# Cutting standard VAT rate as Coronavirus stimulus



## odyssey06 (23 Jul 2020)

Posting in the Economic Issues thread as it mainly relates to the economic side of it rather than public health concerns.

The standard rate of Value Added Tax (VAT) is being reduced from 23% to 21% for six months from 1 September this year.

I find this a little strange given that people have been spending in supermarkets all along, and this cut affects their sales also.
Plus that period also includes the Christmas shopping spree time.

But interested in hearing other people's opinions on it.


----------



## Pinoy adventure (23 Jul 2020)

It's not much of a drop too be honest.
But any drop is better than no drop


----------



## NoRegretsCoyote (23 Jul 2020)

It's a super-dumb policy. There is plenty of demand, incomes haven't dropped nearly as much as consumption has.

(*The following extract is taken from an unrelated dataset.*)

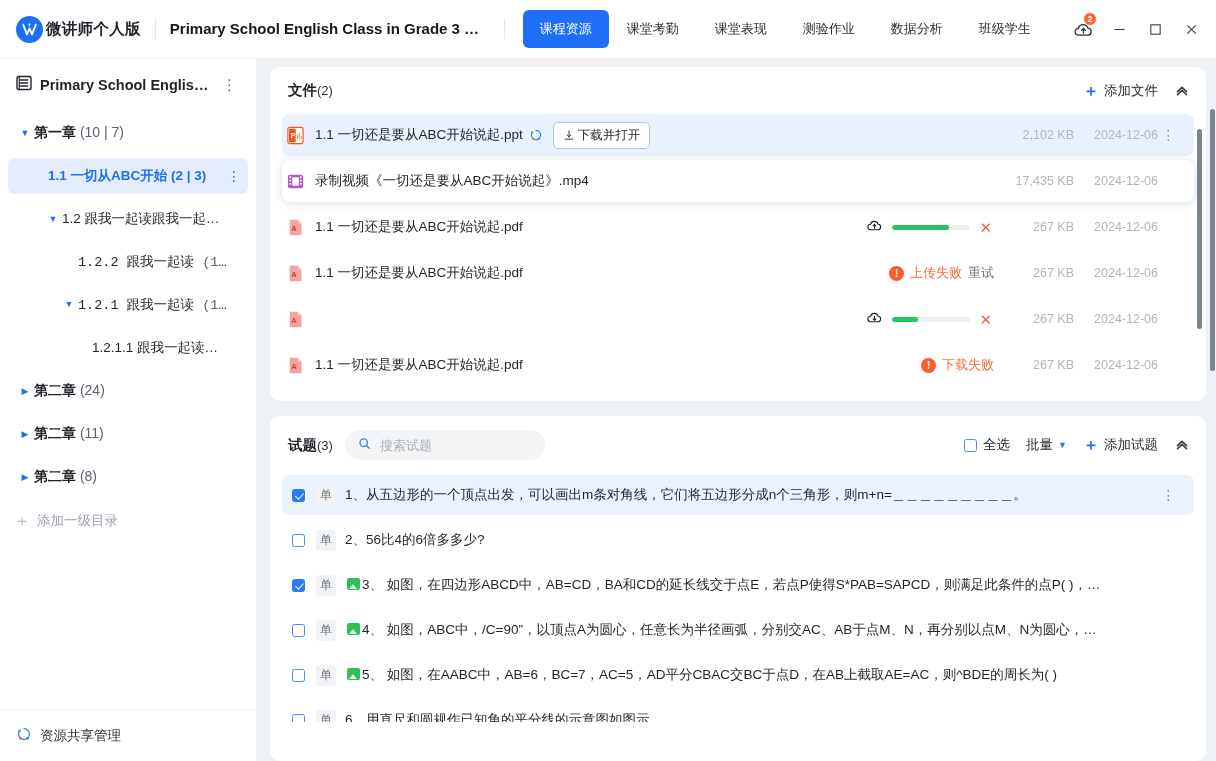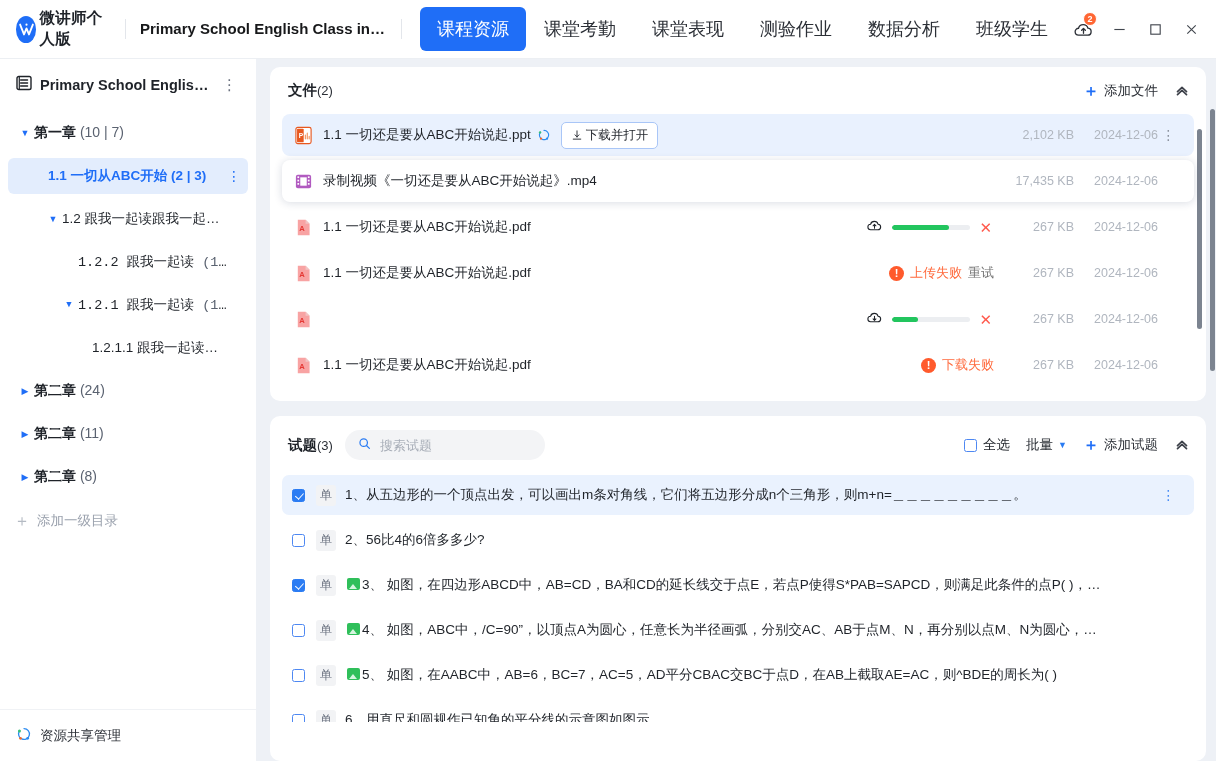"课程资源" .nav-item { font-size: 18px -> 13px }
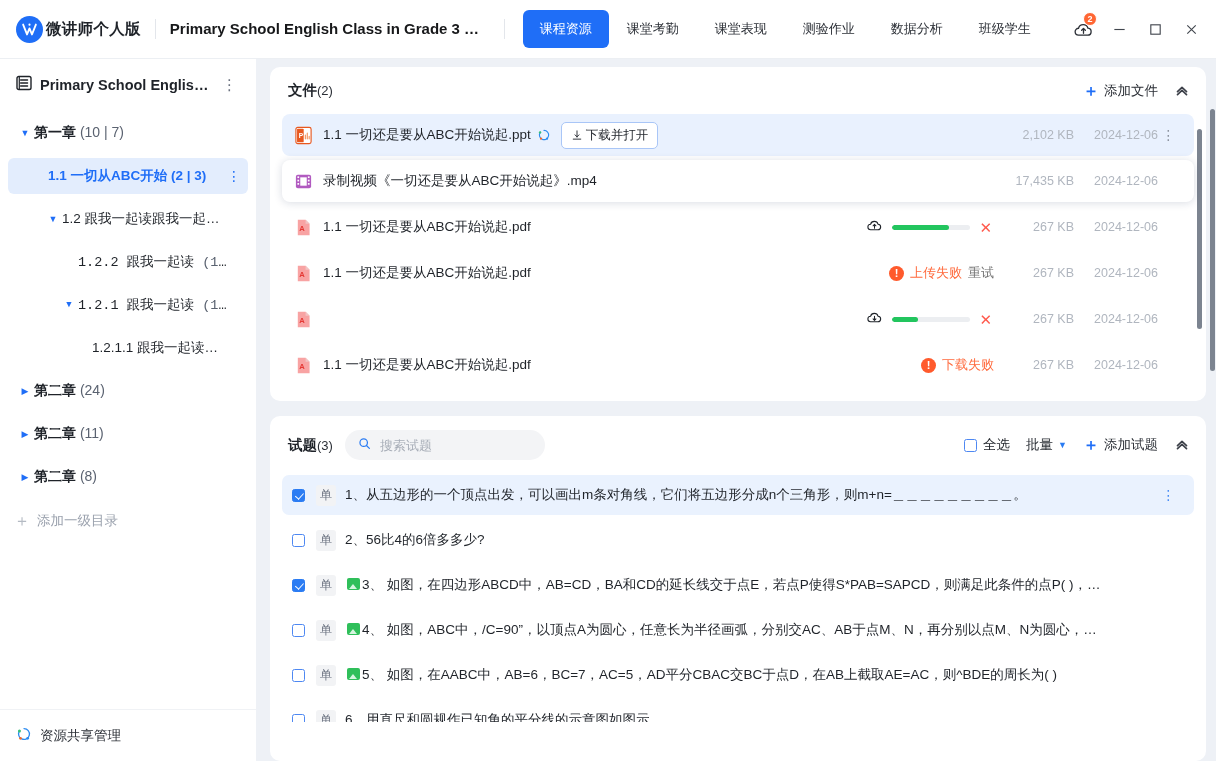"1.1 一切还是要从ABC开始说起.ppt" .frow { padding: 0 14px 0 10px -> 0 14px 0 2px }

It's just a free gift to retailers, many of whom don't need it.


----------



## mathepac (23 Jul 2020)

There's a whole heap of stuff they could have done better or differently.

13.5% down to 9% or even 10% for services
23% down to 20% (it would seem less niggardly)
For EV sales, if they're serious about making us change, 10% VAT on sales and 0% on the VAT to power them.

Leave fags, booze  alone at 23% or raise to 25% (possible negative, incentivise smugglers?)

Initial thoughts only, bemused by the lack of thought and creativity displayed, but not surprised. We have to pay the wages of the new super-junior ministers and all the extra advisors and family members now feeding off the State tit.


----------



## odyssey06 (23 Jul 2020)

mathepac said:


> Leave fags, booze  alone at 23% or raise to 25% (possible negative, incentivise smugglers?)



They want to bring in minimum alcohol unit pricing so they arent concerned about smugglers... or home brewers!


----------



## mathepac (23 Jul 2020)

They've "wanted" to do that for some time now, where is the legislation? (should is add a preposition to the end to placate our non-English speaking American viewers?)


----------



## odyssey06 (23 Jul 2020)

mathepac said:


> They've "wanted" to do that for some time now, where is the legislation? (should is add a preposition to the end to placate our non-English speaking American viewers?)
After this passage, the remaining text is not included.